Lung Cancer Information for Health Care Providers

Help Patients Quit Smoking

In this video, former U.S. Surgeon General Dr. Jerome Adams lists three steps health care professionals can take to help their patients quit smoking.

More Videos

You can play a key role in reducing the burden of lung cancer, the number one cause of cancer death in the United States.

Help Patients Lower Their Lung Cancer Risk

Ask your patients if they use tobacco products or e-cigarettes.

  • Advise patients who don’t use them not to start.
  • Encourage patients who do use tobacco products to quit, and offer help with quitting. A doctor’s advice to quit is an important motivator for patients who are trying to stop smoking.
  • Talk with cancer patients about the risks of tobacco use after a cancer diagnosis and include tobacco cessation services as part of a survivorship care plan, when indicated.

Let patients know that there is no risk-free level of exposure to secondhand smoke, and advise them to avoid it.

Ask your patients if their home has been tested for radon.

For detailed information about radon, see the Agency for Toxic Substances and Disease Registry’s ATSDR Clinician Brief: Radon.

Reducing the Risk from Radon: Information and Interventions - A Guide for Health Care Providers

The Conference of Radiation Control Program Directors developed a guide for health care providers titled Reducing the Risk from Radon: Information and Interventions. [PDF-1.5MB] This guide was designed to furnish health care providers with the information they need to reduce their patients’ exposures to radon.

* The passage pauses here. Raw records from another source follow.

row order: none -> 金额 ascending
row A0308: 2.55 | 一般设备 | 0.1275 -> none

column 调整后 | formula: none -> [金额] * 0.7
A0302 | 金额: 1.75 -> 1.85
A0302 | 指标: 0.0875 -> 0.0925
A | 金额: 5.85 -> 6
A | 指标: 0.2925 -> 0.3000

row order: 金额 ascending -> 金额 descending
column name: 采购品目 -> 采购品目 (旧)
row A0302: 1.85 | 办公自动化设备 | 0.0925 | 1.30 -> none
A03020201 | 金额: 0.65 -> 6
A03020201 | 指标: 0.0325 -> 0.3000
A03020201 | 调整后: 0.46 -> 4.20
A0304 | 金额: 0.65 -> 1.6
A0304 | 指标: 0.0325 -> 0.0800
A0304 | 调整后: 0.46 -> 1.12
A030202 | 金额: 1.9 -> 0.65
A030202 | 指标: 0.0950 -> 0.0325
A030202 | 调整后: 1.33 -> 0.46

Help Patients Decide Whether to Get Lung Cancer Screening

Screening people at high risk for lung cancer can reduce deaths by finding lung cancer at an early stage, when treatment is more effective. Annual screening with low-dose computed tomography (LDCT) is the only test the U.S. Preventive Services Task Force (USPSTF) recommends for lung cancer screening. Many private insurers and Medicare cover annual LDCT screening for lung cancer for eligible patients, as well as a visit to decide if lung cancer screening is right for them.

Most people who should be screened for lung cancer do not receive it. Increasing knowledge about screening recommendations can help prevent deaths.

You can help—

  • Determine if your patients are eligible for lung cancer screening. The updated recommendations mean that more patients are eligible for lung cancer screening.
  • Make sure your patients understand the possible benefits and harms of screening.
  • Work with your patients to make decisions about screening.

Lung Cancer Risk Calculators

Clinical risk prediction calculators have been developed to—

  • Identify people at high risk for lung cancer.
  • Quantify the probability that a lung nodule found by lung cancer CT screening is malignant.

These calculators include an expanded list of risk factors in addition to smoking status and age. Radiologists have used the results from lung cancer risk calculators as part of decisions about follow-up management of lung nodules. Patients and primary care providers have used the results as part of the shared decision-making discussions recommended by the USPSTF and required by Centers for Medicare & Medicaid Services before the start of lung cancer screening.